Question in Queens
This article is from the archive of The New York Sun before the launch of its new website in 2022. The Sun has neither altered nor updated such articles but will seek to correct any errors, mis-categorizations or other problems introduced during transfer.

News that the district attorney of Queens County is looking into the residency of Michael and Arliene Reich of the Democratic County Committee is a welcome development over the weekend. The Reichs, as our Benjamin Smith reported last week, turn out to be living in a mansion in Lawrence, in the County of Nassau, even though they’re serving on the Democratic Committee in Queens. State Law and county regulations say that to serve on a political party’s county committee, one has to be from the county one is serving.
Mr. Reich has refused to talk to our reporter about his residency (or anything else), twice slamming down the phone on the affable Mr. Smith. The gentleman who passes for a spokesman for the Long Island interests, William Murphy, who is staff writer of Newsday, has mocked our report of the matter. He writes that whatever our reading of 2. the law, things don’t work that way. He seems to be suggesting that because Mr. Reich holds an appointed position on the Democratic State committee he’s somehow exempt from the residency requirements that go with a seat on the Queens County committee.
Well, we come from what is sometimes called the “plain meaning” school of law. And the plain meaning of the law and of the county regulation is that if Mr. and Mrs. Reich want to serve on the Democratic County Committee in Queens, they’ve got to reside in Queens. Documents on file with the New York City Board of Elections show that on September 21, 2000, Mr. Reich swore an affidavit to which was attached a list of members of the Democratic County Committee. It included himself and his wife, as members from the 11th election district of the 24th assembly district, with an address at 57-11 223rd Street in the Queens neighborhood of Bayside.
As it happens, records are also on file with the City Register in Queens indicating that the Reichs sold the Bayside house two weeks before, on September 7. And as it also happens, there is a voter registration card on file in Lawrence, indicating that Mrs. Reich was a registered voter there as early as 1997. We offer these documents alongside herewith, though presumably the office of the Queens District Attorney, Richard Brown, will have no trouble locating its own copies.

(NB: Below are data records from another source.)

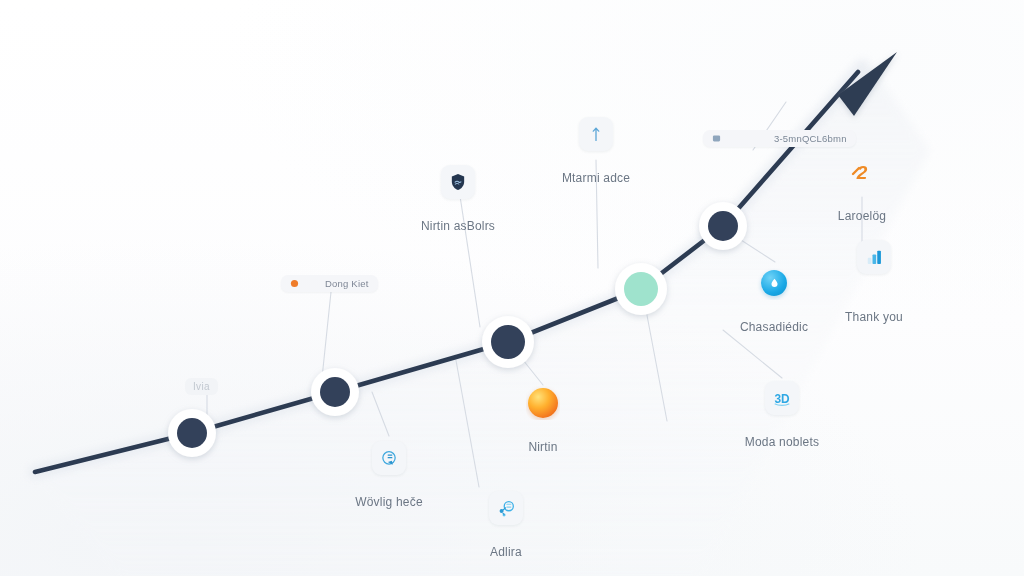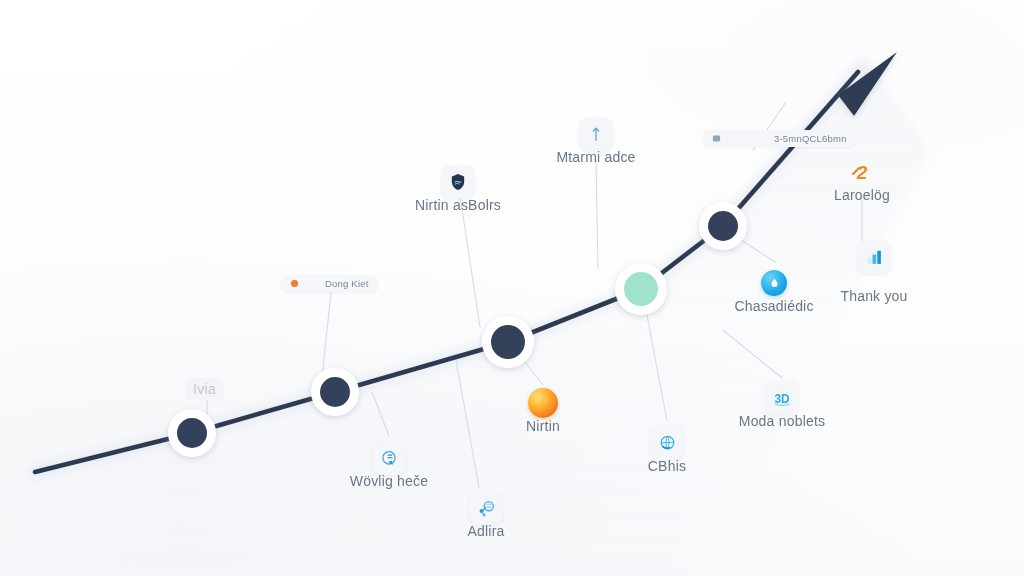"Mtarmi adce" .callout .lbl { font-size: 14px -> 12px; margin-top: 0 -> 21px }
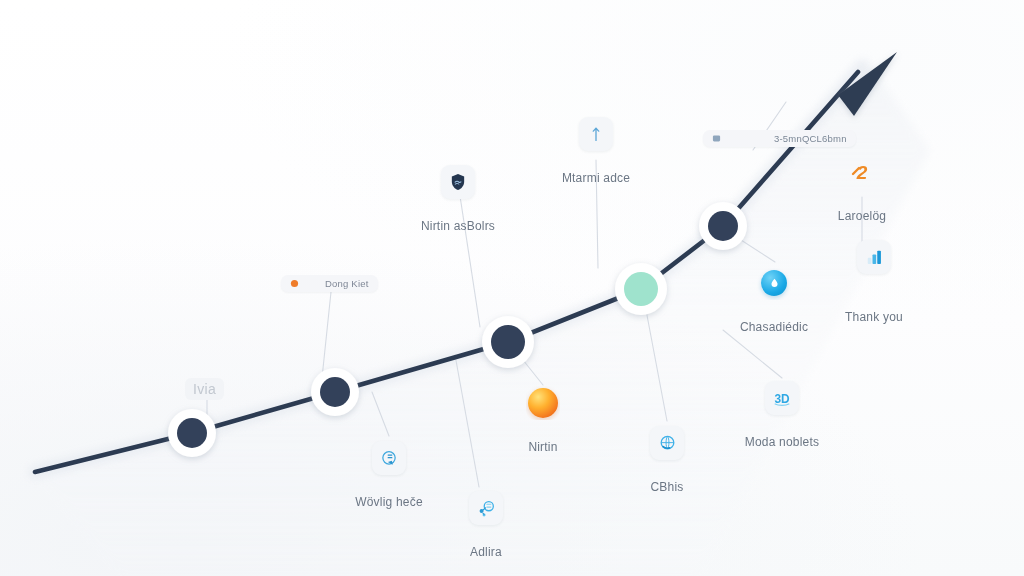"Ivia" .tag { font-size: 14px -> 10px }
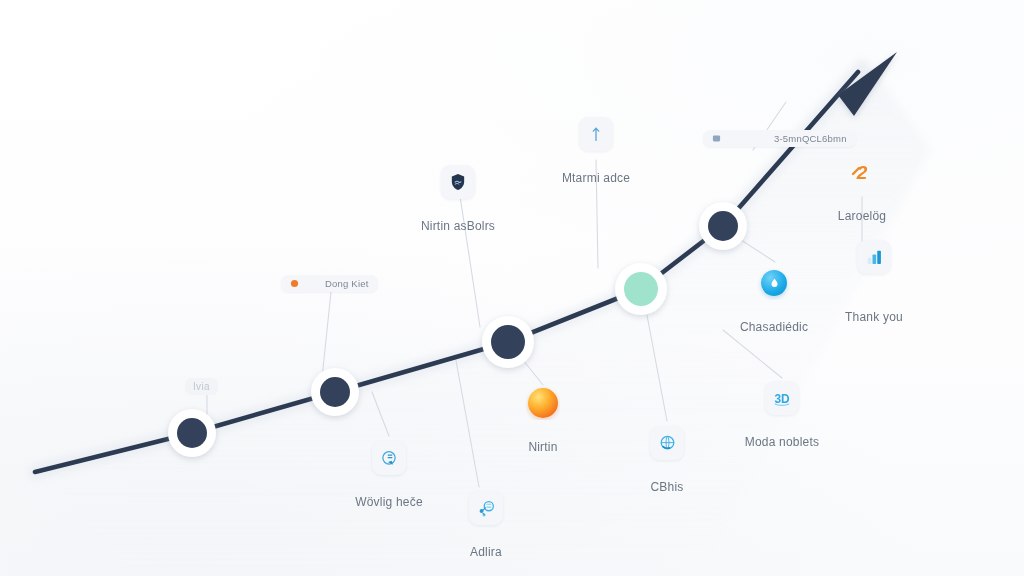"CBhis" div.callout { html: <div> <span> <svg> <circle></circle> <path></path> <path></path> </svg> </span> <span>CBhis</span> </div> -> none }
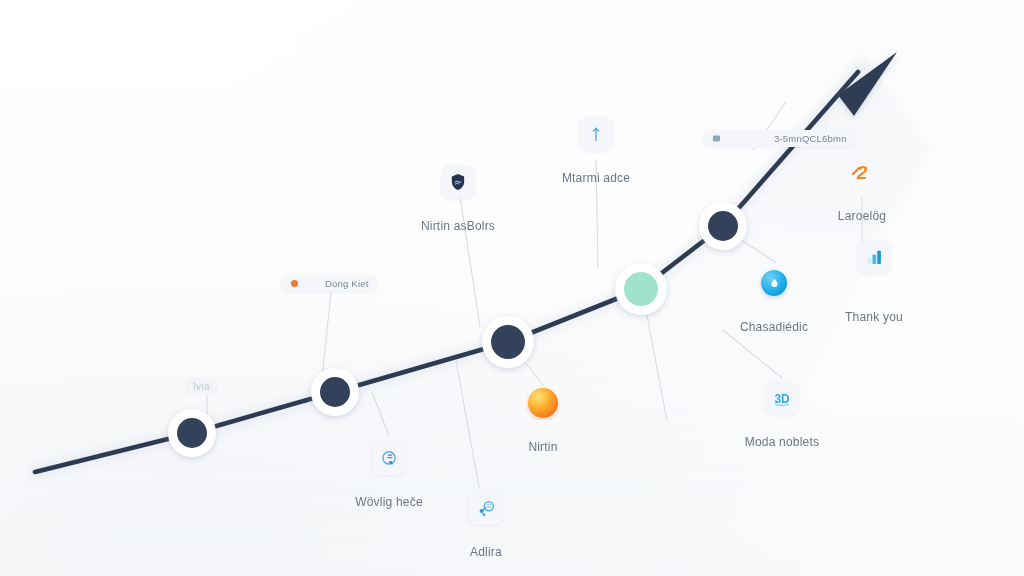"Adlira" div.callout { left: 486px -> 506px }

Now, New Yorkers tend to live complicated lives and often for good reason, and we can imagine all sorts of innocent explanations for how Mr. Reich happened to swear out an affidavit to which was attached a list with his former address. But under the plain meaning test, the law is saying that the Reichs either have to move back to Queens or get off its Democratic County Committee.
This may not sound like the biggest deal in the world, but if we have learned anything about law enforcement in the past decade in the city, it is that paying attention to the little things matters. Enforcing the law against the squeegee man sends an important signal to those who are thinking about committing more serious infractions. The residency laws for party county committees, moreover, were written for a reason. The whole point of local government is that it is local. That is a point to enforce for those intent on building local government in New York that is also honest.